A team led by researchers at the University of Florida present a single-cell RNA amplification approach combining exponential and linear amplification steps using a limited number of PCR cycles and T7-driven in vitro transcription (IVT). Thier approach allows for unlimited RNA amplification and enables detection of gene isoforms, non-coding RNAs, and mRNAs with short or absent poly(A) tails.
By introducing major technical modifications, they have developed an RNA amplification method that is suitable for single-cell RNA amplification and significantly diminishes the problem of 3′bias. The major modifications that distinguish this new protocol include:
- Introduction of “extending primers” that contain random and semi-random sequences at the 3′ ends during PCR allows tagging of 3′ ends of cDNAs.
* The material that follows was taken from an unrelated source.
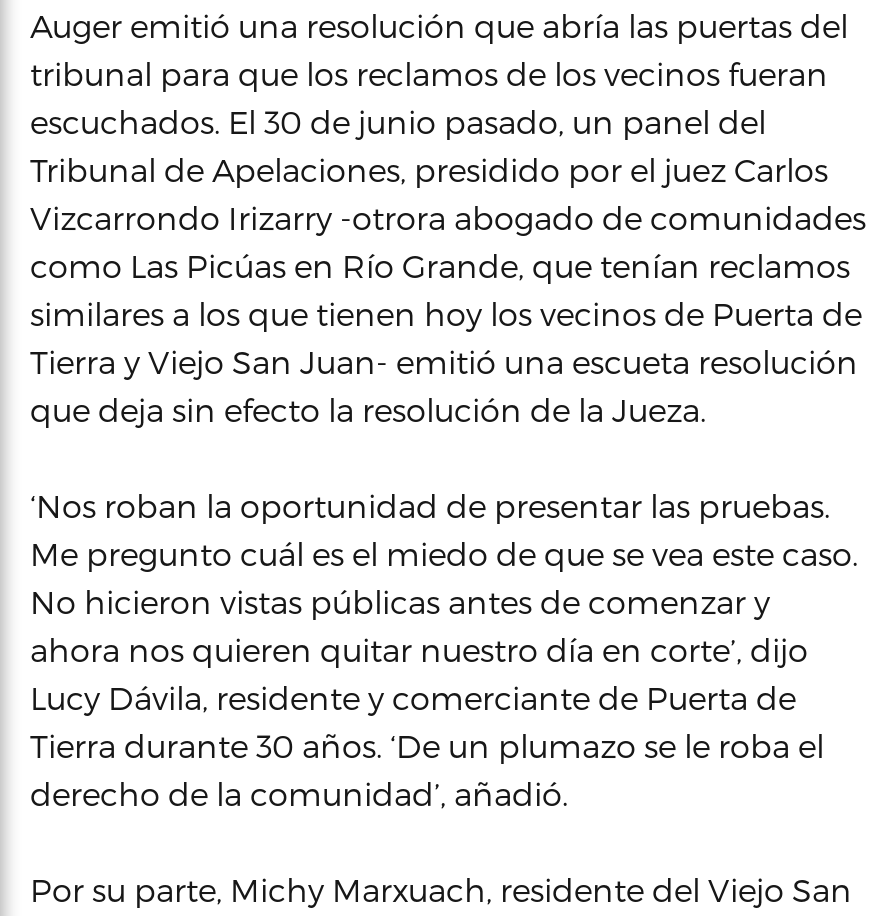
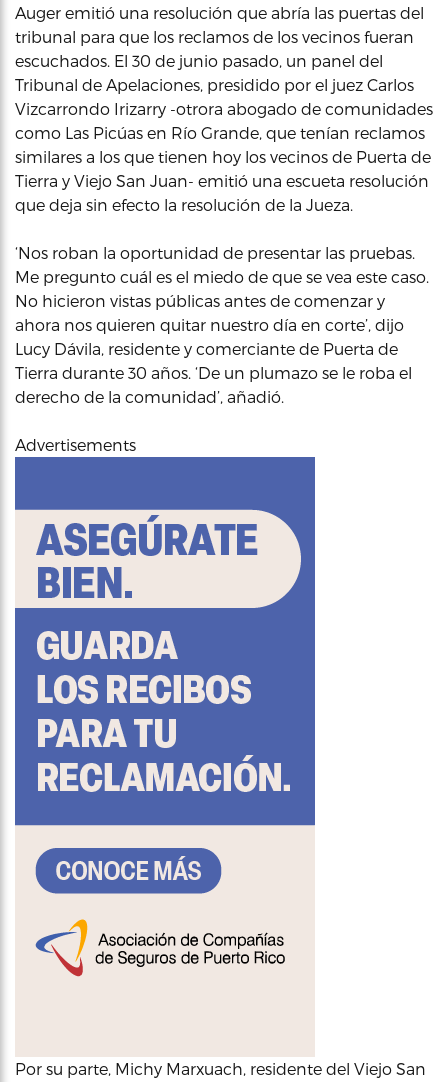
+ [image]

+ Advertisements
The design of one of the extending primers includes a Kozak sequence at its 3′ ends that allows capture of 5′ ends of a gene’s coding sequence.
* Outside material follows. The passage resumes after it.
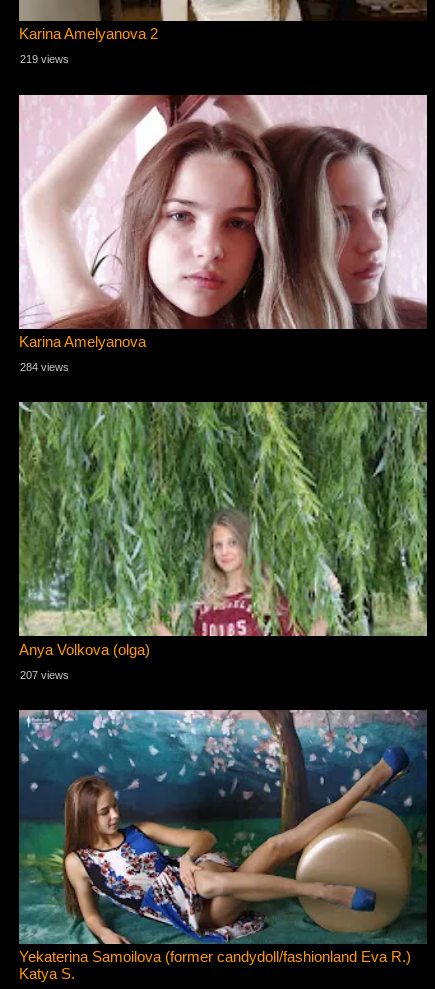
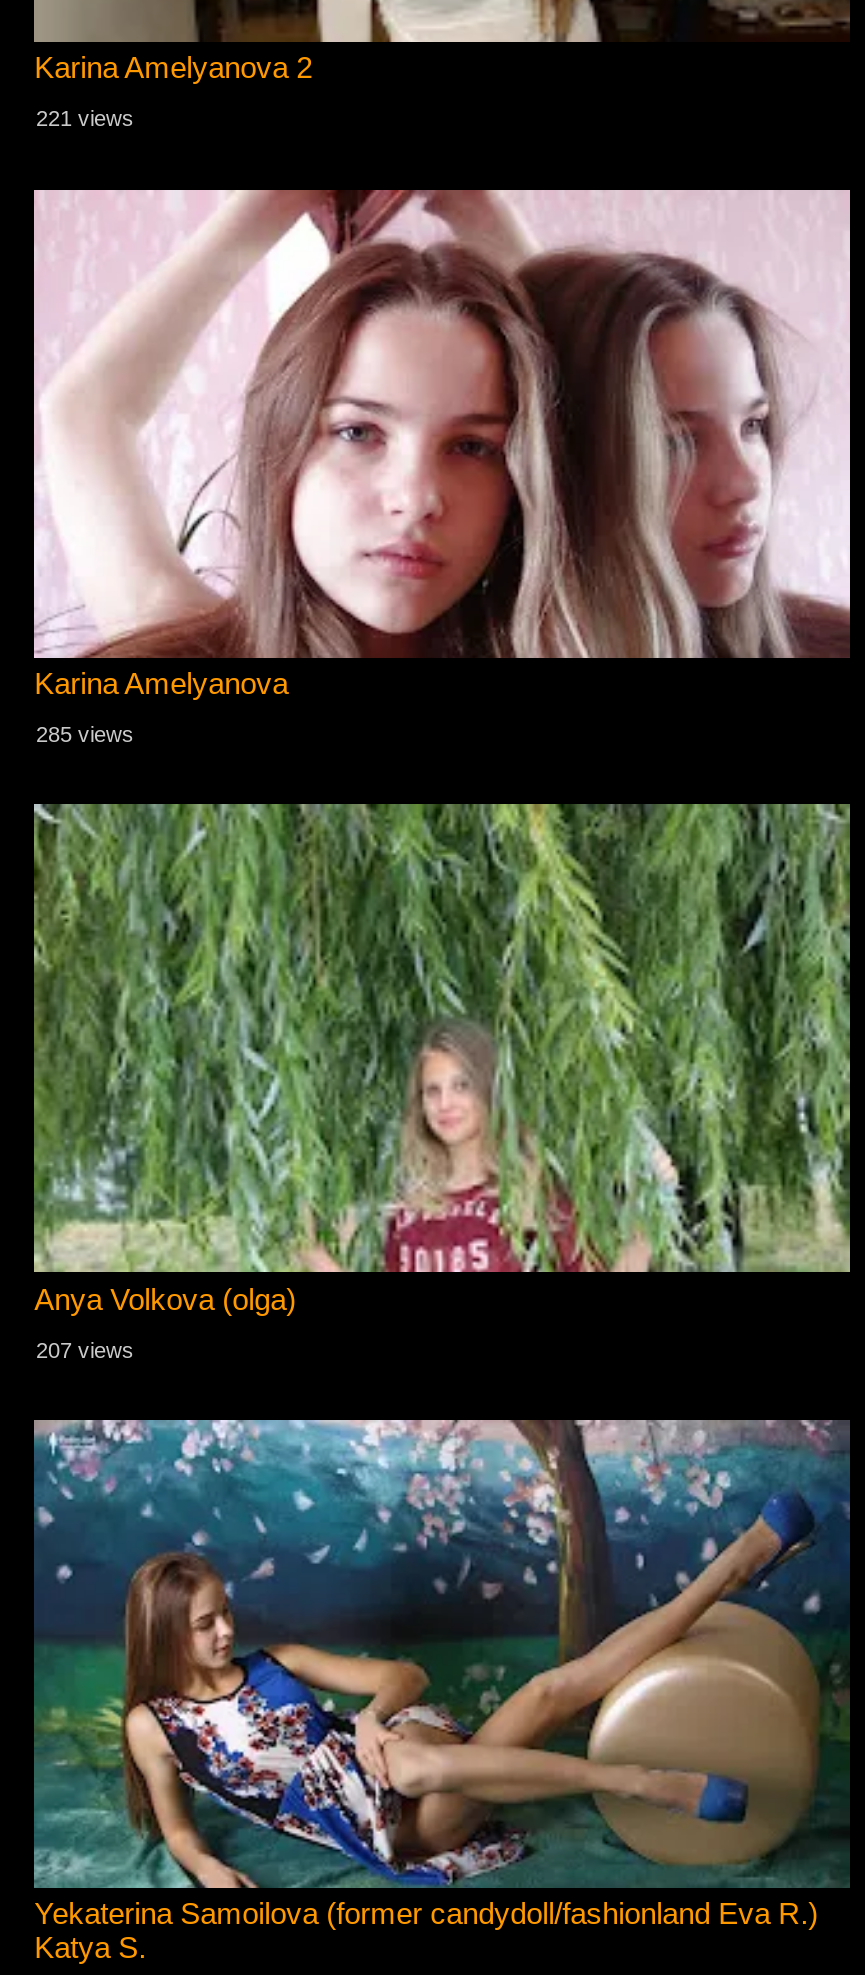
- 219 views
+ 221 views

- 284 views
+ 285 views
- The combination of modified oligo(dT) and modified random primers allows a decrease of the size distribution of the resulting cDNA fragments, making the PCR step more efficient and consequently improving the preservation of relative gene abundance.
- Detection of all parts of transcripts without 3′ bias, including the recognition of isoforms and mRNAs with short or completely absent poly(A) tails, as well as the identification of noncoding RNAs. The priming approach that utilizes the combination of oligo(dT) and random primers during the reverse transcription (RT) reaction is superior to any other priming strategy, and it secures full-length RNA coverage (18).
- Carryover of reverse transcriptase results in PCR inhibition, which can become significantly pronounced when minute amounts of RNA are used (19–24). This approach has greatly diminished this reverse transcriptase inhibitory effect on the following PCR step.
- This method generates 200–250 μg of amplified RNA from a single cell, sufficient to apply to virtually any RNA technique.
- Cost is dramatically reduced (up to 5-fold) in comparison to commercially available kits. This is relevant because single-cell experiments usually require simultaneous study of at least 50–100 individual cells.